__Your goal__
What is needed is a word-for-word copy of the lines below from the one with "gap: 16px ->" through the one with "color: #737373 ->", both included, with every picture left out.

__Data records__
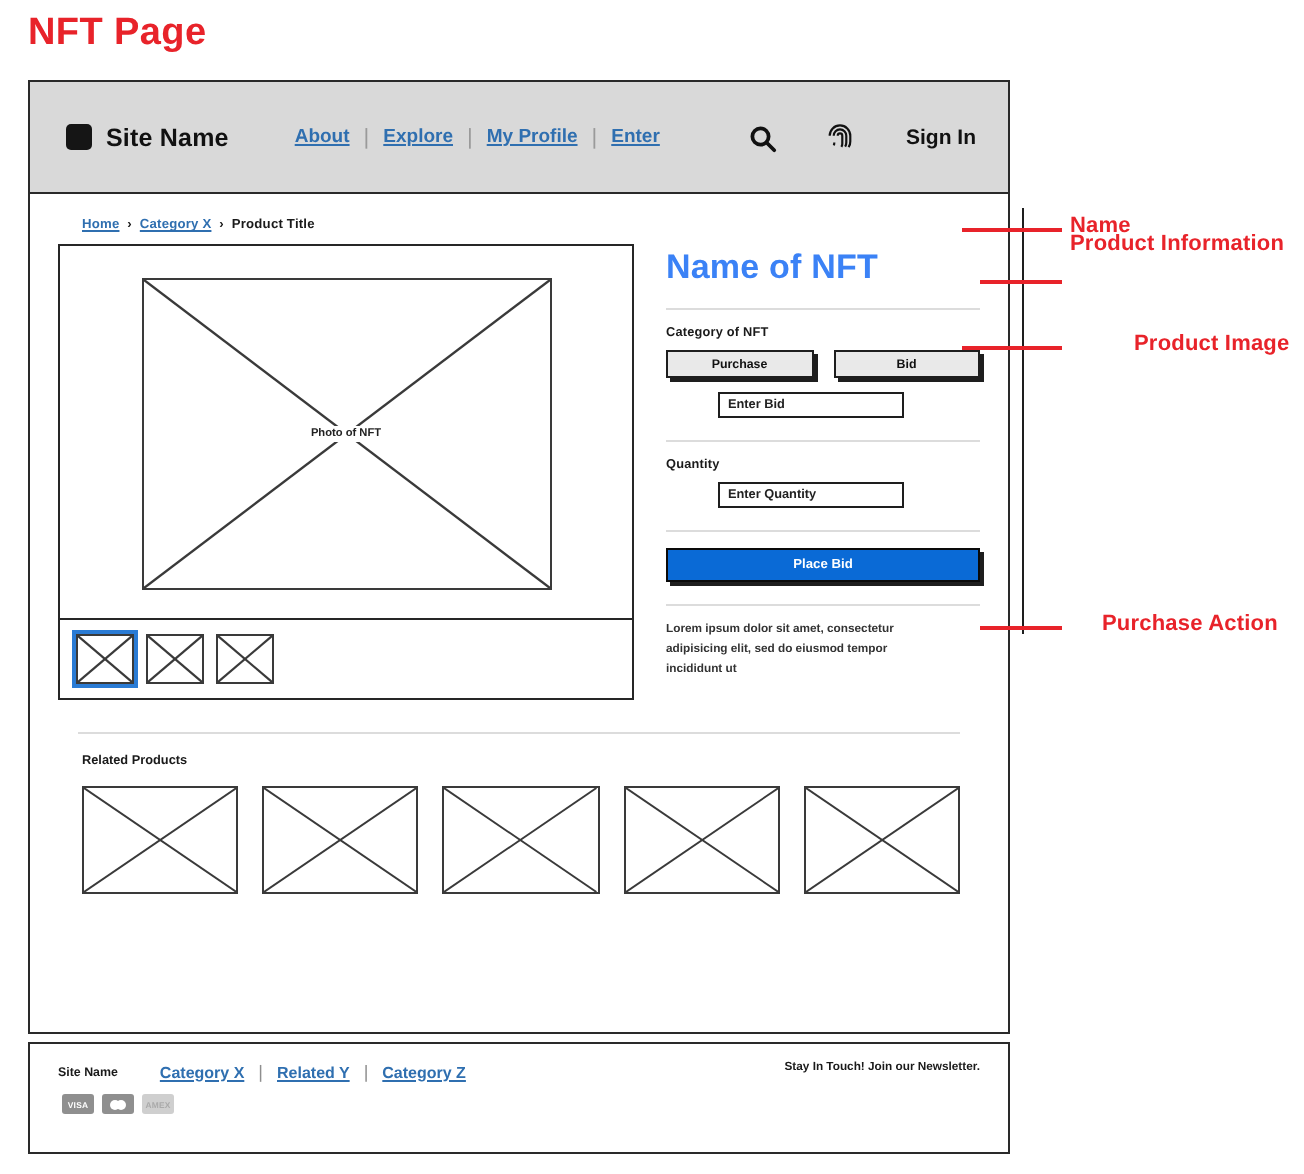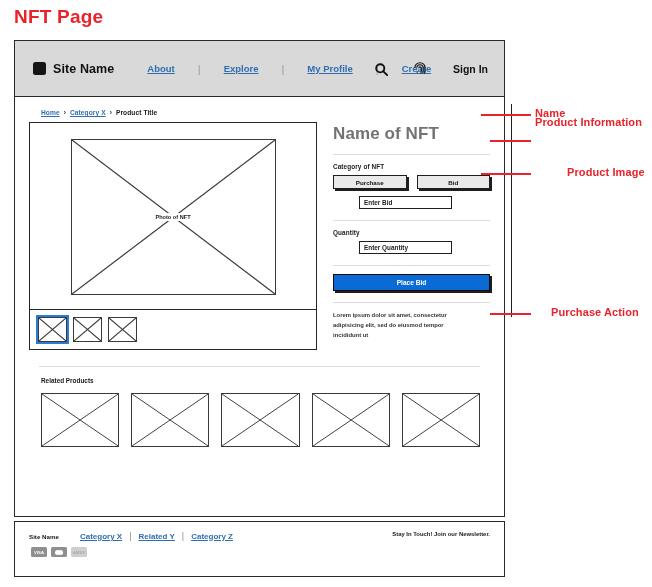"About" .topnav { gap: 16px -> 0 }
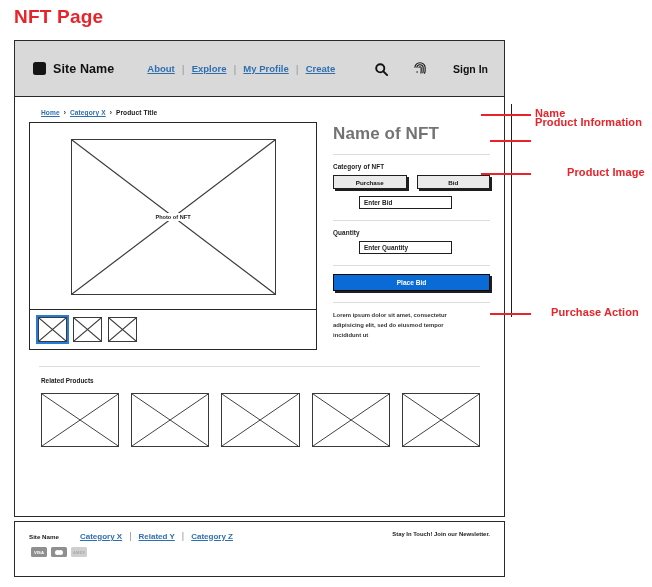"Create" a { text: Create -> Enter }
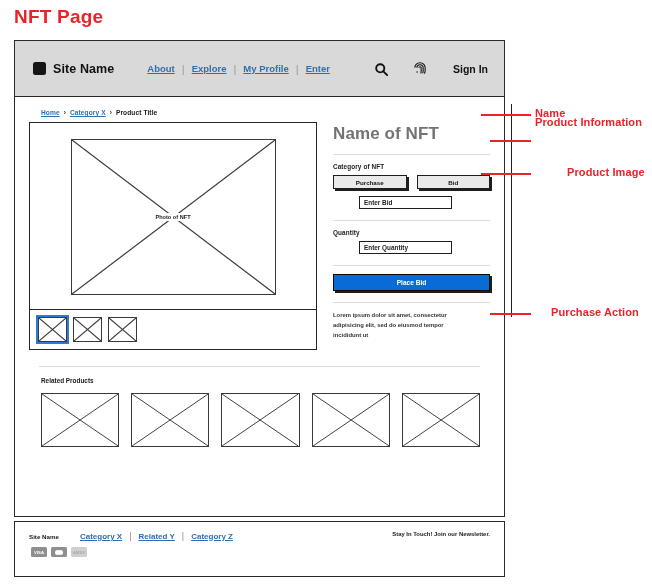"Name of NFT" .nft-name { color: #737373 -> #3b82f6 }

==

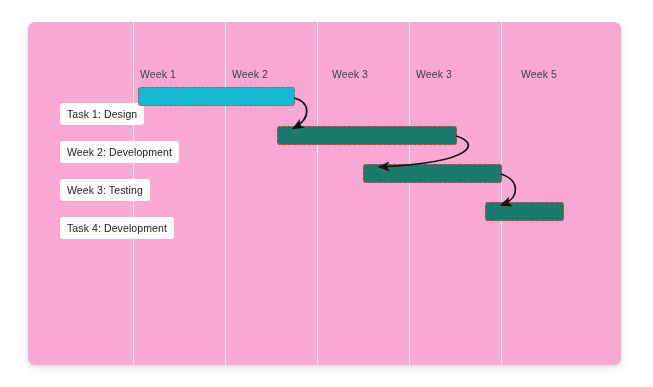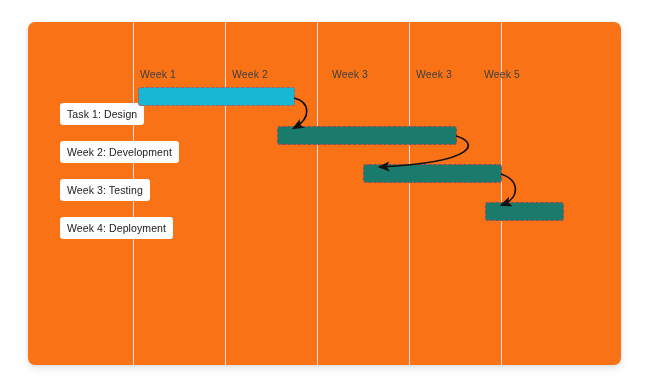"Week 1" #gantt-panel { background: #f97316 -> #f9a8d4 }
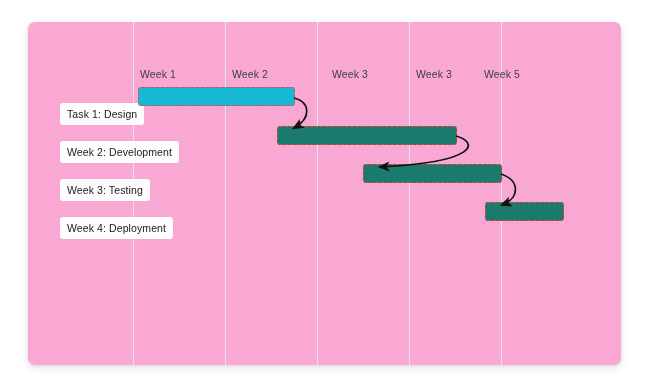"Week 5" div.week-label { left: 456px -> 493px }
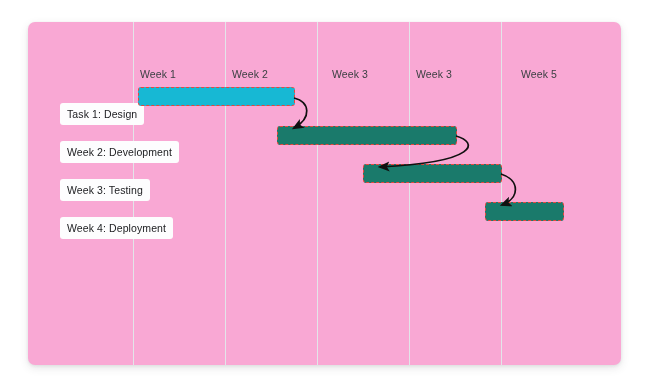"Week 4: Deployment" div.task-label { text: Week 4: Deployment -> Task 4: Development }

--

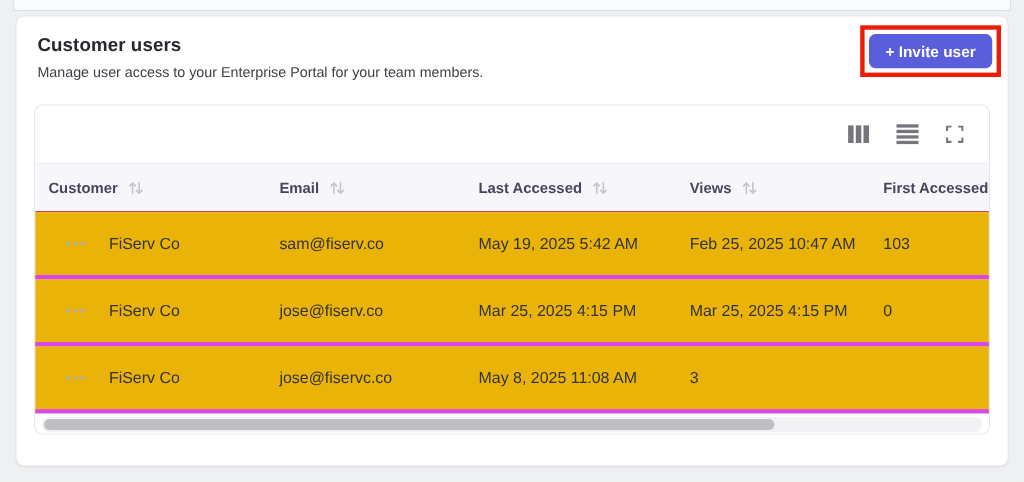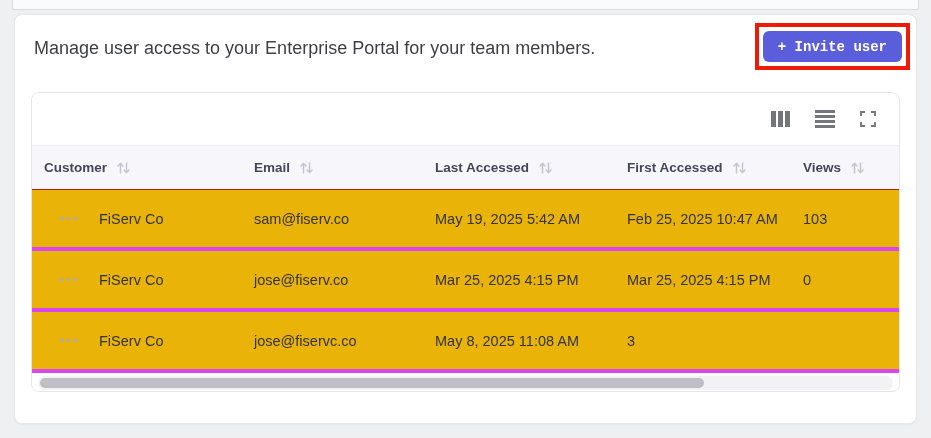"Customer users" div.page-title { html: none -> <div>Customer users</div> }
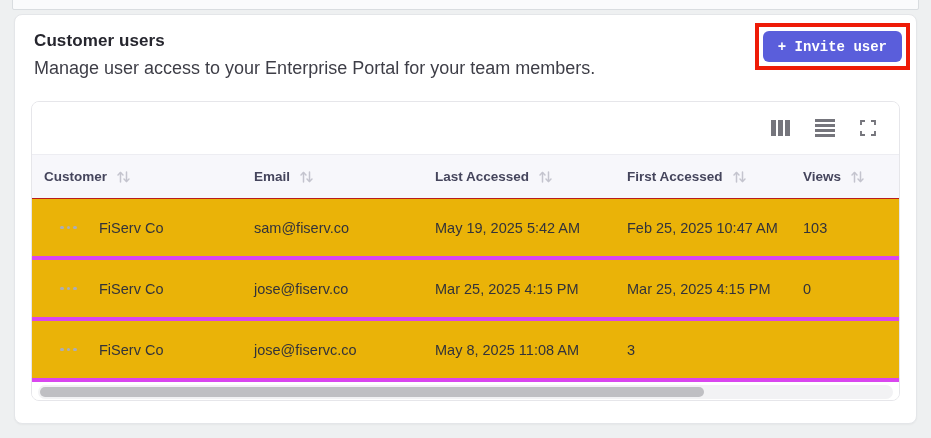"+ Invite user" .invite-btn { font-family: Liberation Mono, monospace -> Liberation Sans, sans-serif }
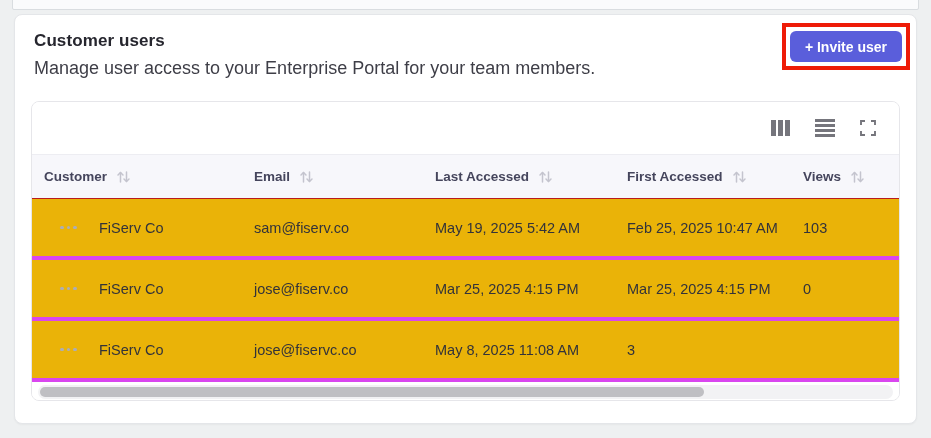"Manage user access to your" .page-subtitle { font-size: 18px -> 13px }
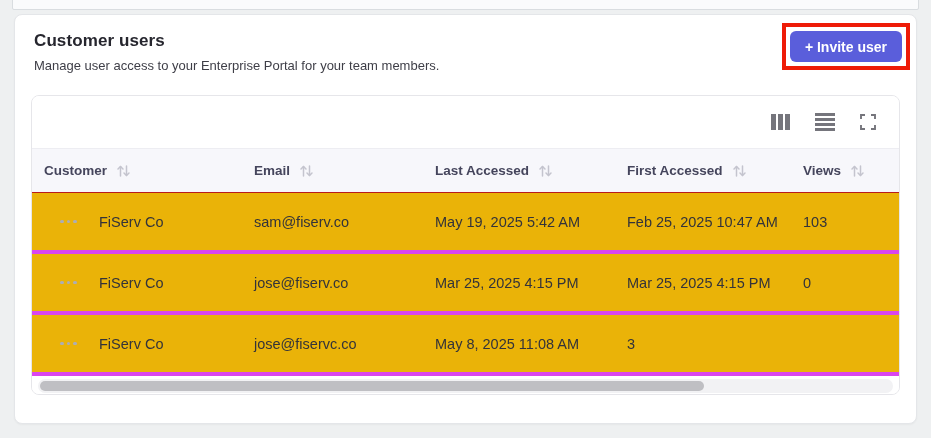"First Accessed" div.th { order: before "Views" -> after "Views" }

__Solution__
"About" .topnav { gap: 16px -> 0 }
"Create" a { text: Create -> Enter }
"Name of NFT" .nft-name { color: #737373 -> #3b82f6 }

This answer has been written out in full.